Dobutamine stress testing in chronic heart failure--dose-response effects assessed by echo-Doppler
- PMID: 1924081
Dobutamine stress testing in chronic heart failure--dose-response effects assessed by echo-Doppler
Abstract
In patients with cardiac failure, data on haemodynamic function at rest may indicate impaired cardiac function but do not assess the capacity of the heart to respond to stress which may be useful in determining prognosis. Inotropic challenge with dobutamine has been shown to be at least as effective as exercise testing in assessing cardiac pumping capability. One of the limitations of dobutamine stress testing has been the need for invasive haemodynamic measurements.
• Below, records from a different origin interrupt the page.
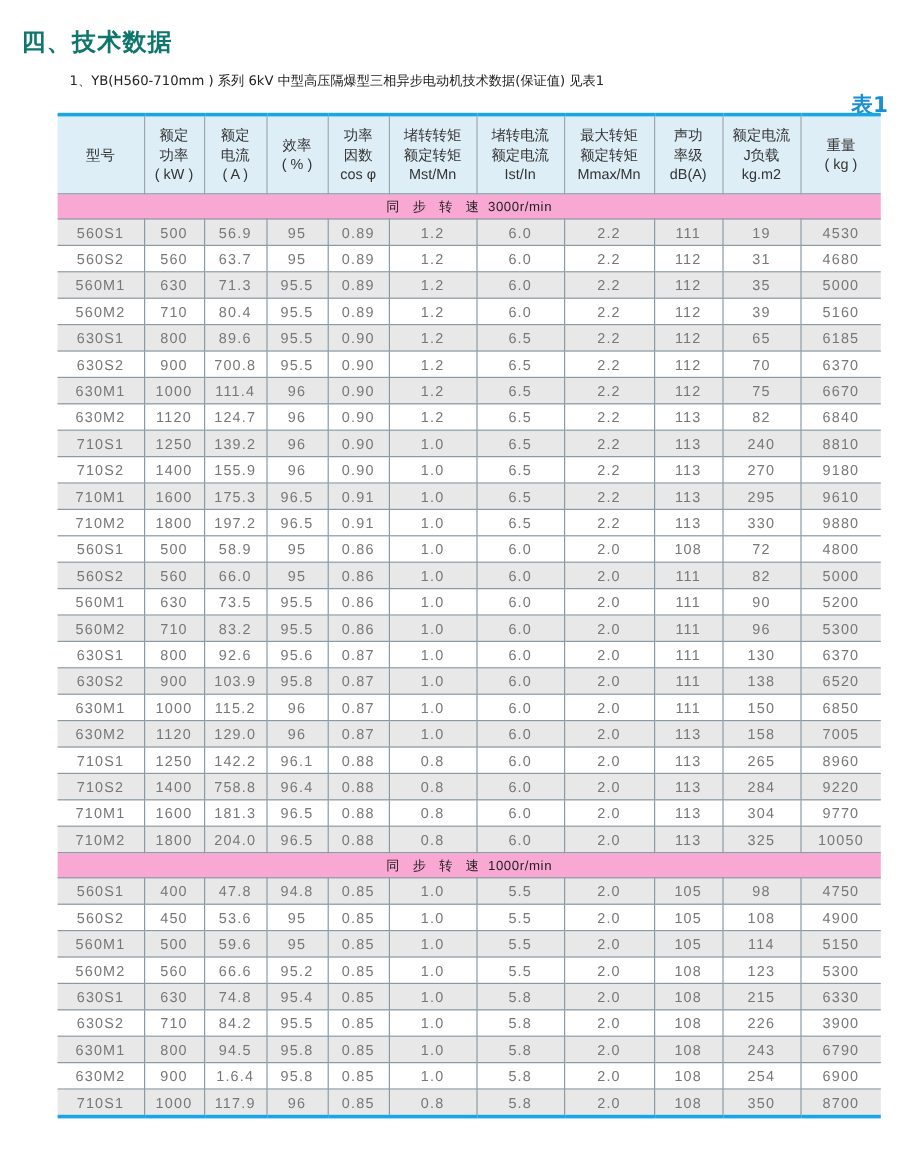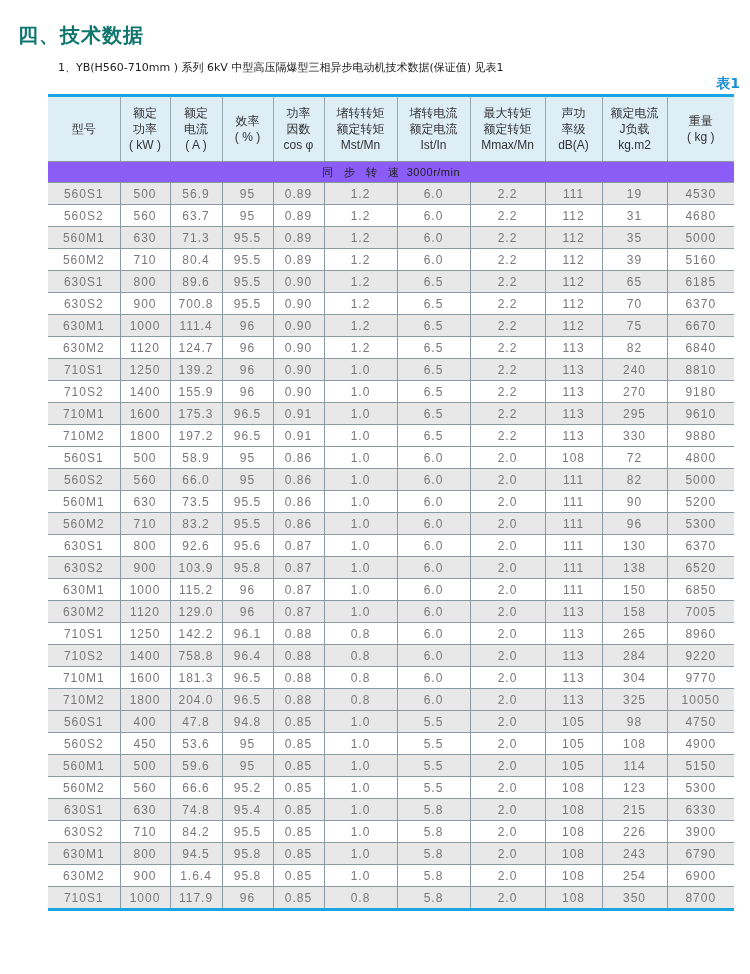"表1" .table-label { font-size: 14px -> 18px }
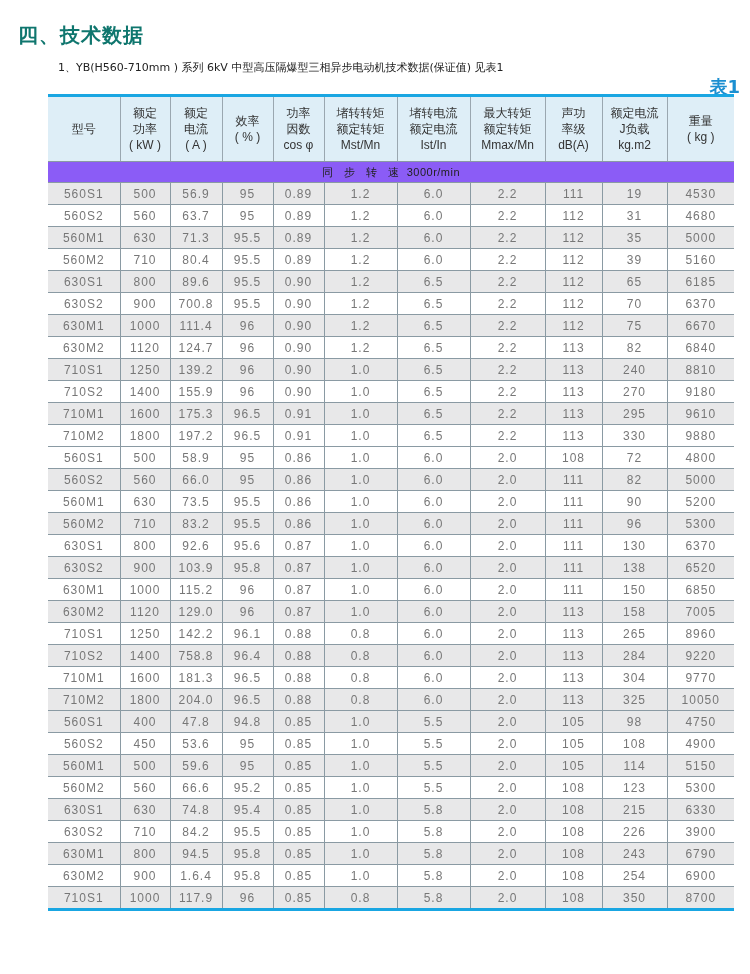"同 步 转 速 3000r/min" tr.speed td { background: #8b5cf6 -> #f9a8d4 }
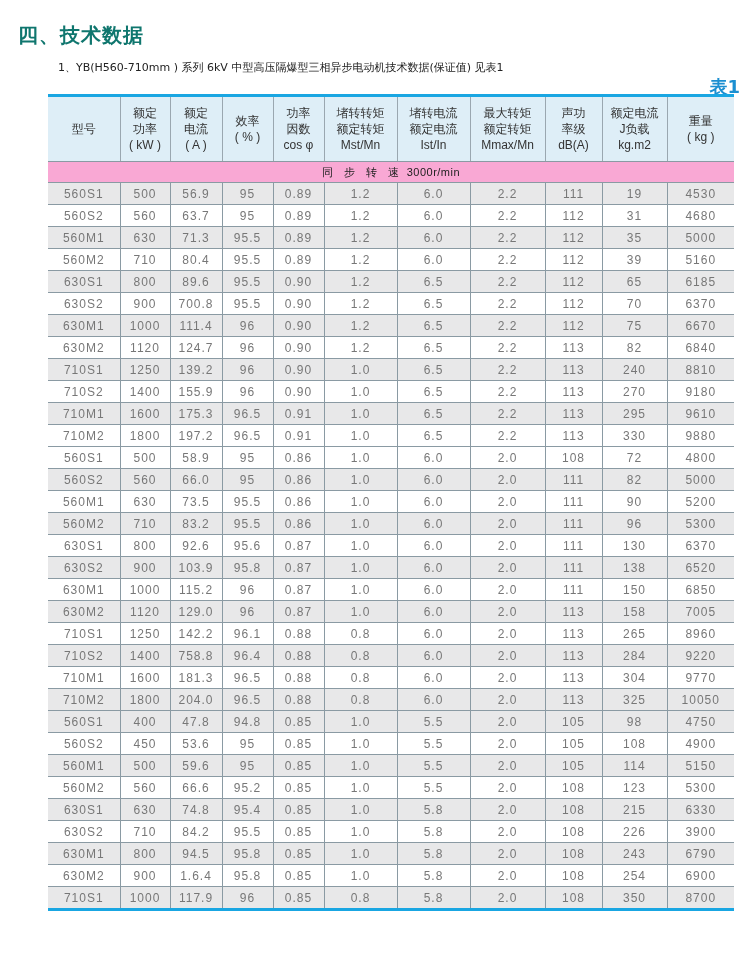"同 步 转 速 1000r/min" tr.speed { html: none -> <tr> <td><span>同 步 转 速</span> <span>1000r/min</span></td> </tr> }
A new non-imaging echo-Doppler cardiac output device, incorporating the principle of attenuated compensation volume flow (ACVF), has been shown to be accurate, reproducible and useful in pharmacodynamic studies. In this study we examined the dose-response effects of dobutamine in 8 patients with chronic heart failure. Dobutamine was infused at 2, 5, 10 and 15 micrograms/kg/min with the dose being increased at 5 minute intervals and haemodynamics being determined (using the echo-Doppler) in the final 2 minutes of infusion. Our results were comparable to previous studies. There were dose-related increases in heart rate (P less than 0.05), cardiac output (P less than 0.05), and cardiac power output (work done by the heart per unit time) (P less than 0.05). Systolic blood pressure increased (P less than 0.001) and there were modest increases in mean arterial blood pressure without change in diastolic blood pressure. Time averaged mean velocity increased significantly with a trend to increase in flow acceleration. Three patients developed arrythmias during the early recovery period. The echo Doppler attenuated compensated volume flow method of determining haemodynamics proved useful but in view of the high incidence of dysrhythmia we feel that dobutamine testing in severe heart failure should be employed cautiously.